A Federated Learning Scheme Based on Deep Ensemble Learning for MRI-Based Multi-Institutional Study of Brain Metastasis Segmentation
Abstract
Purpose
To propose a federated learning (FL) framework incorporating a novel deep ensemble strategy for multi-institutional brain metastasis (BM) segmentation, improving performance in limited local datasets while preserving privacy by avoiding large-scale data transfer for retraining.
Methods
Two BM cohorts (n=90/n=459) with post-contrast T1w MRI and expert BM contours were collected from two institutions and split into training/validation/test sets (7:1:2), respectively. A 3D spherical image transformation based on inhomogeneous lattice scaling in spherical coordinates was designed and applied to each MR volume using 27 equally spaced spherical centers across the field-of-view(FOV), generating locoregional views with varying anatomical detail. A customized UNet++ served as the segmentation backbone and was trained on the transformed images, with ground-truth contours undergoing the same transforms.

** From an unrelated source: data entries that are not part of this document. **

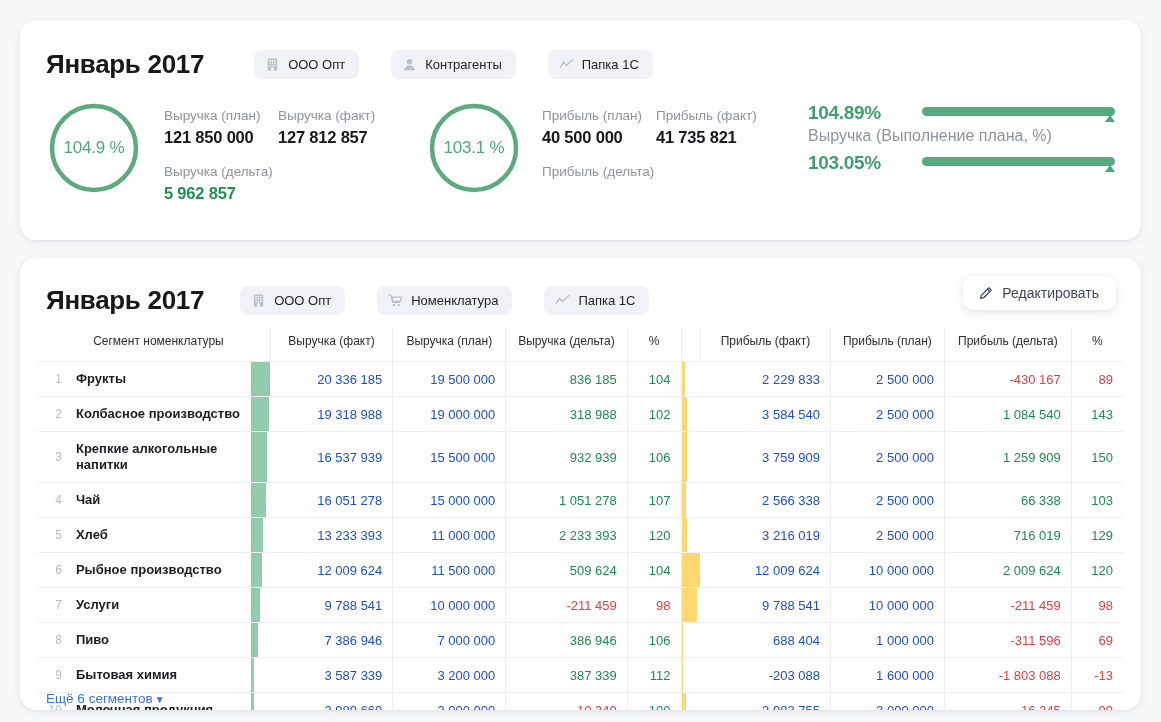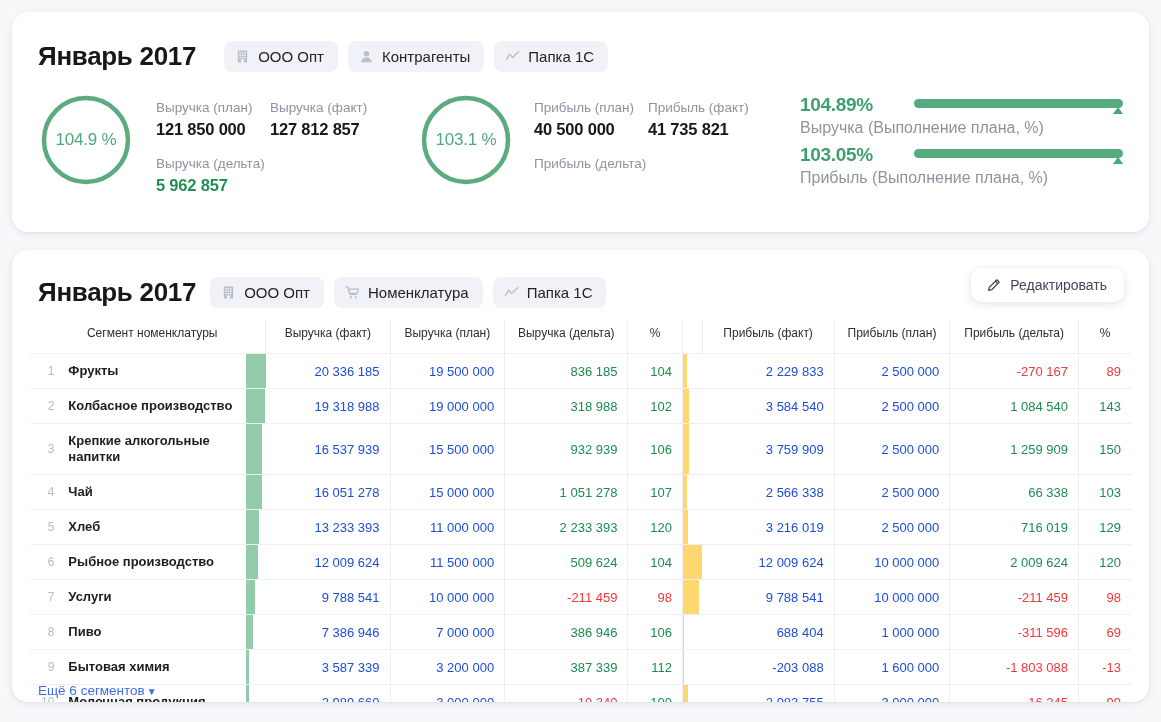"Январь 2017" .page { padding: 12px -> 20px }
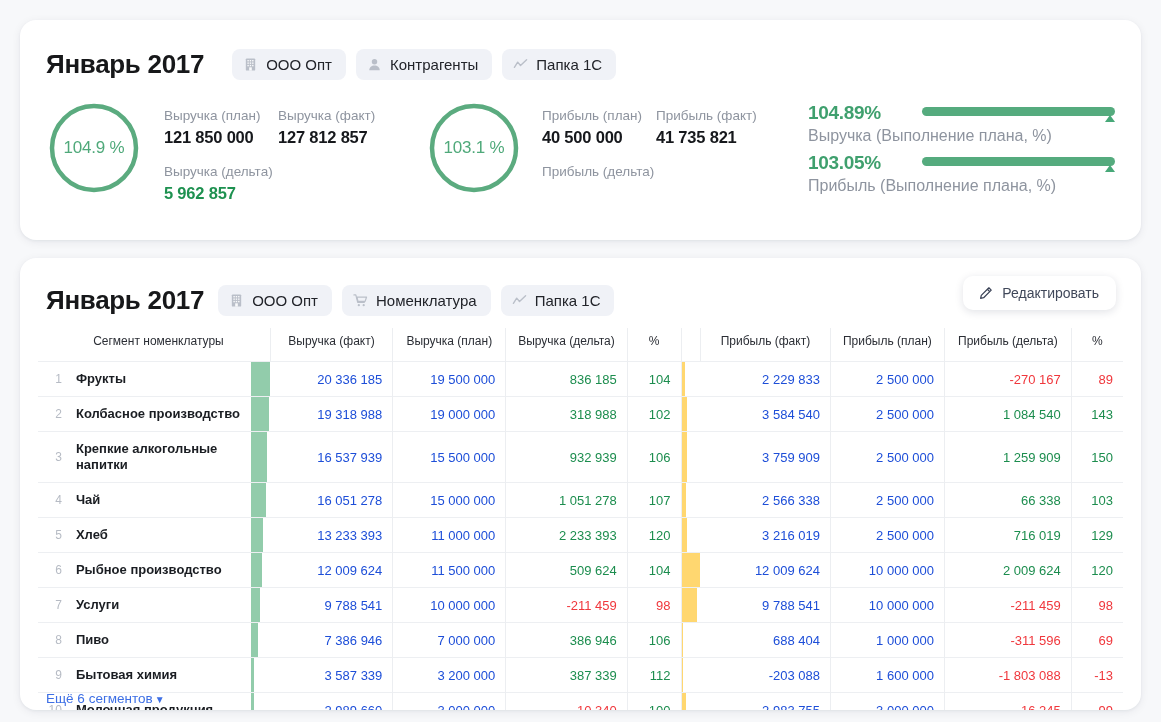"ООО Опт" .chip { font-size: 15px -> 13px; margin-left: none -> 22px }
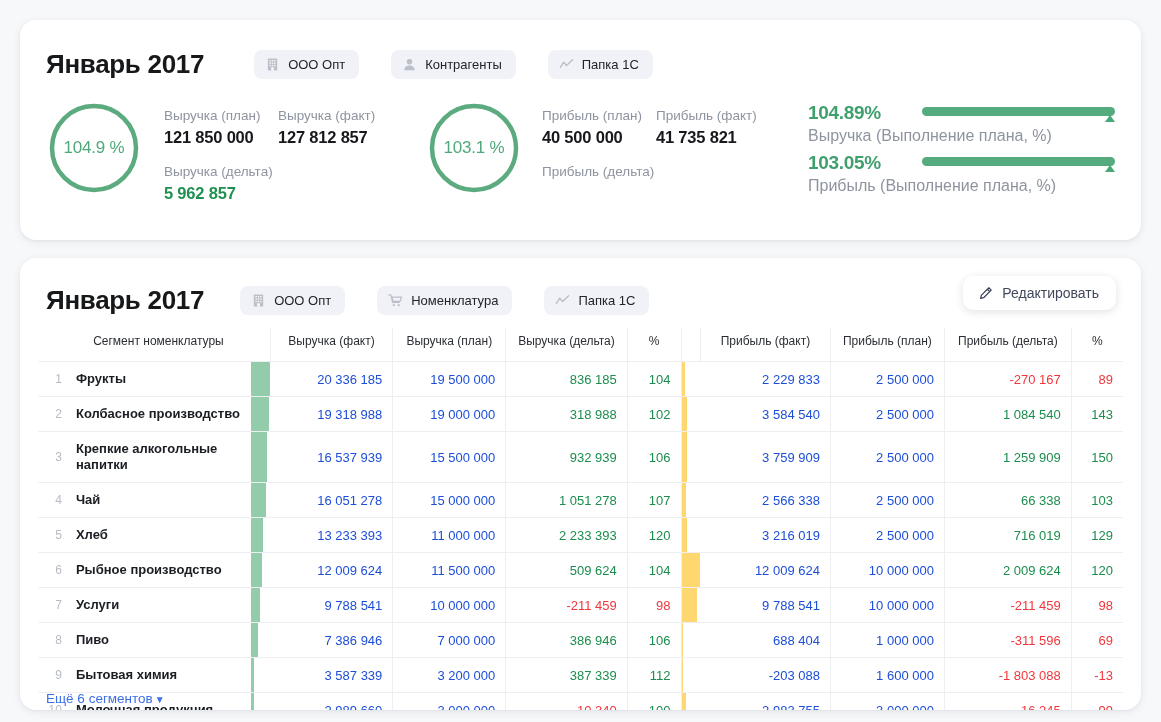"Прибыль (Выполнение плана, %)" div.prog-cap { html: <div>Прибыль (Выполнение плана, %)</div> -> none }
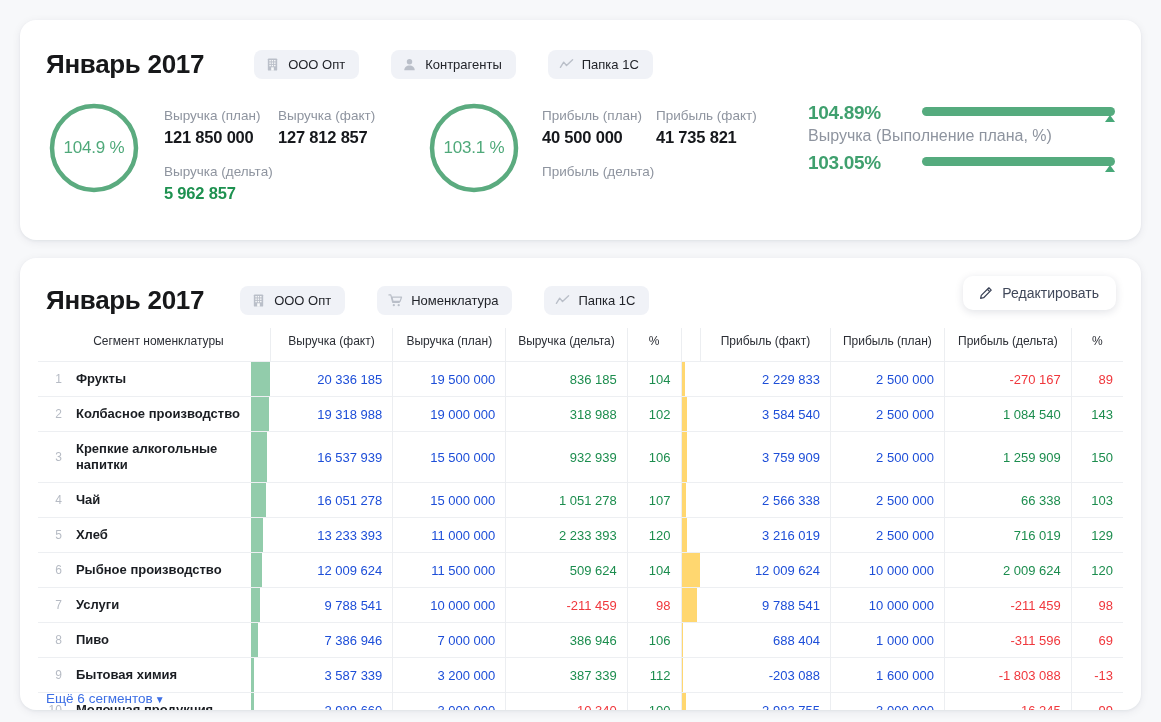"-270 167" td.neg { text: -270 167 -> -430 167 }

For each case, 27 segmentations were generated, inversely mapped back to the original Cartesian grid, and fused via a learned ensemble inference strategy to produce the final segmentation. Four models were compared: (1)a baseline model trained on Institution-S(n=90) original data(MB); (2)a local ensemble model at Institution-S(MS); (3)a local ensemble model at Institution-L (ML, n=459); and (4) the proposed FL using MS and ML as clients(MFL). Segmentation performance was evaluated using Dice coefficient, precision, recall(sensitivity), and F1-score.
Results
On the Institution-S test set, MB achieved limited performance (Dice=0.193, precision=0.134, recall=0.506, F1=0.184). MS noticeably improved performance (Dice=0.583, precision=0.807, recall=0.727, F1=0.714), indicating the added value of ensemble learning. MFL further improved performance (Dice=0.641, precision=0.770, recall=0.806, F1=0.724) with reduced false-positive detections relative to MS. On the Institution-L test set, MFL achieved comparable performance (Dice=0.778, precision=0.842, recall=0.835, F1=0.813) to ML trained on the large dataset (Dice=0.768, precision=0.811, recall=0.870, F1=0.820).
Conclusion
The proposed ensemble-enabled FL framework leverages models trained on large datasets to regularize and improve BM segmentation in limited-data settings, providing a scalable, privacy-preserving strategy for multi-institutional collaboration, particularly for sites with limited data availability.